ACTIVITY. Produce word for word the lines of the data below running from the one that has "- шаг к развалу Британии" to the one that has "vyhodit celý stůl!", inclusive, and no others.

+++ SOURCE DATA +++

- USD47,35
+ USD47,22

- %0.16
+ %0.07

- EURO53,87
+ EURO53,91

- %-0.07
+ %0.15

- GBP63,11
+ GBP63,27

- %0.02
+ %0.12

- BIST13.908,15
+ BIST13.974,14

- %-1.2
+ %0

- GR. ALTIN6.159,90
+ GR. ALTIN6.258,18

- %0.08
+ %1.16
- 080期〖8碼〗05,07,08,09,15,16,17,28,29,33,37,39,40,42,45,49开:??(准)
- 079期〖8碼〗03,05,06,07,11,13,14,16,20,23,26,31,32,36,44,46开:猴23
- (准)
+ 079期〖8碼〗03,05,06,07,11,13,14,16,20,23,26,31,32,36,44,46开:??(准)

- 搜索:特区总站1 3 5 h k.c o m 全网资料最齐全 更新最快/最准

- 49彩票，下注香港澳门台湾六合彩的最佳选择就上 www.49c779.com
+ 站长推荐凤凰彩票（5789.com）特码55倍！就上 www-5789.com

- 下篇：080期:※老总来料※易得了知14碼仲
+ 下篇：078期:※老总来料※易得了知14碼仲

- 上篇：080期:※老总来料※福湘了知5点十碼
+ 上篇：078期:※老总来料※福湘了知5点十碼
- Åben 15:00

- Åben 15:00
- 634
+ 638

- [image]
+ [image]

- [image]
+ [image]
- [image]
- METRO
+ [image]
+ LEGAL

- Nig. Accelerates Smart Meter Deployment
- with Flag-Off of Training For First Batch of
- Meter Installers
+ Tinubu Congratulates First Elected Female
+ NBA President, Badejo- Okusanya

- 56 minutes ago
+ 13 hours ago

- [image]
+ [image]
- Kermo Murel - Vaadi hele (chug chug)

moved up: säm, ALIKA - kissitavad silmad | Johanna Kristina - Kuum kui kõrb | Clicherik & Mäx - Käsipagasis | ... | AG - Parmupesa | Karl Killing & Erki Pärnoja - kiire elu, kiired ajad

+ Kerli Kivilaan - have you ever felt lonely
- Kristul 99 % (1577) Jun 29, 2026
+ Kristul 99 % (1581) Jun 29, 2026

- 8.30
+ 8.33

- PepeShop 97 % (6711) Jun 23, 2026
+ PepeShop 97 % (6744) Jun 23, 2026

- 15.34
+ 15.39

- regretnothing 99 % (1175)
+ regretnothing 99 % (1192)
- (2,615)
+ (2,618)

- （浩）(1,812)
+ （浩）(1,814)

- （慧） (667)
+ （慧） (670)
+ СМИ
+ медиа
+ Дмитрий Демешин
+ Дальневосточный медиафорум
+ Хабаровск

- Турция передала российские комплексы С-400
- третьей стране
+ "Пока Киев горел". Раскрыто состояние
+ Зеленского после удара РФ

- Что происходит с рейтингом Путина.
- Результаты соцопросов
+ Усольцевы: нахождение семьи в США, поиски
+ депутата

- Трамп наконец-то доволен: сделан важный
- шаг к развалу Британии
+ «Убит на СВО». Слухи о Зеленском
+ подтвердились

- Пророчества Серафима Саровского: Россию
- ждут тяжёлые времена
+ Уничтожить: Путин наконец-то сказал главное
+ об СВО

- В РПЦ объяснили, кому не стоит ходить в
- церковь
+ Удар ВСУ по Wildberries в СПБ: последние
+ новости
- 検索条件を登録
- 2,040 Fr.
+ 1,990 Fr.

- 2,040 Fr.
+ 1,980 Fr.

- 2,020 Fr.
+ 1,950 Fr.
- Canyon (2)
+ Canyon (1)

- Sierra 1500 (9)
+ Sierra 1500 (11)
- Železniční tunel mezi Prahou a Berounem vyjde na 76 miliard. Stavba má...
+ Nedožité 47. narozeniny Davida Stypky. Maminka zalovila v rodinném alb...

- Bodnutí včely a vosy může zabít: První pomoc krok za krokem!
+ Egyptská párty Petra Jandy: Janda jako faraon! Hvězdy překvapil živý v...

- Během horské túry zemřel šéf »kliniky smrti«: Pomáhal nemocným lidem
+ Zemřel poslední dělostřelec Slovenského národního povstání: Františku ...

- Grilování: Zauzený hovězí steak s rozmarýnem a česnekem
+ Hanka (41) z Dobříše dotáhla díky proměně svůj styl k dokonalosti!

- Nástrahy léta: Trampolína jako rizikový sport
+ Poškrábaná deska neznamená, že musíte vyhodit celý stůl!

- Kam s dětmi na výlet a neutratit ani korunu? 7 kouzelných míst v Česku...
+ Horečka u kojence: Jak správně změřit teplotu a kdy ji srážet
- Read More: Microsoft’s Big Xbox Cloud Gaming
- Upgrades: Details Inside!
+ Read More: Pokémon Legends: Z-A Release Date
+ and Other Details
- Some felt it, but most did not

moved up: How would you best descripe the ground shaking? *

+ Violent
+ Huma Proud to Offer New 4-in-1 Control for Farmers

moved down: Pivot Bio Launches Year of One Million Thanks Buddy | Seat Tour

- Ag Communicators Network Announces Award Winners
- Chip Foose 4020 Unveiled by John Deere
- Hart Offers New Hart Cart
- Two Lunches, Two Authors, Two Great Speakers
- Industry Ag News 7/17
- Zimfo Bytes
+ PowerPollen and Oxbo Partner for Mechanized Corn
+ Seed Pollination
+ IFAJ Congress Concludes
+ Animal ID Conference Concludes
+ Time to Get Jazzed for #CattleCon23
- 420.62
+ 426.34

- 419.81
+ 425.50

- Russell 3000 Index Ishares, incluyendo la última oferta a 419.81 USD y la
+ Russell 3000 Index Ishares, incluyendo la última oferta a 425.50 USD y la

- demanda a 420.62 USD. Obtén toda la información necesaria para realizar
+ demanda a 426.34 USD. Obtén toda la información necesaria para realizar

+++

SOLVED EXERCISE.
- шаг к развалу Британии
+ «Убит на СВО». Слухи о Зеленском
+ подтвердились

- Пророчества Серафима Саровского: Россию
- ждут тяжёлые времена
+ Уничтожить: Путин наконец-то сказал главное
+ об СВО

- В РПЦ объяснили, кому не стоит ходить в
- церковь
+ Удар ВСУ по Wildberries в СПБ: последние
+ новости
- 検索条件を登録
- 2,040 Fr.
+ 1,990 Fr.

- 2,040 Fr.
+ 1,980 Fr.

- 2,020 Fr.
+ 1,950 Fr.
- Canyon (2)
+ Canyon (1)

- Sierra 1500 (9)
+ Sierra 1500 (11)
- Železniční tunel mezi Prahou a Berounem vyjde na 76 miliard. Stavba má...
+ Nedožité 47. narozeniny Davida Stypky. Maminka zalovila v rodinném alb...

- Bodnutí včely a vosy může zabít: První pomoc krok za krokem!
+ Egyptská párty Petra Jandy: Janda jako faraon! Hvězdy překvapil živý v...

- Během horské túry zemřel šéf »kliniky smrti«: Pomáhal nemocným lidem
+ Zemřel poslední dělostřelec Slovenského národního povstání: Františku ...

- Grilování: Zauzený hovězí steak s rozmarýnem a česnekem
+ Hanka (41) z Dobříše dotáhla díky proměně svůj styl k dokonalosti!

- Nástrahy léta: Trampolína jako rizikový sport
+ Poškrábaná deska neznamená, že musíte vyhodit celý stůl!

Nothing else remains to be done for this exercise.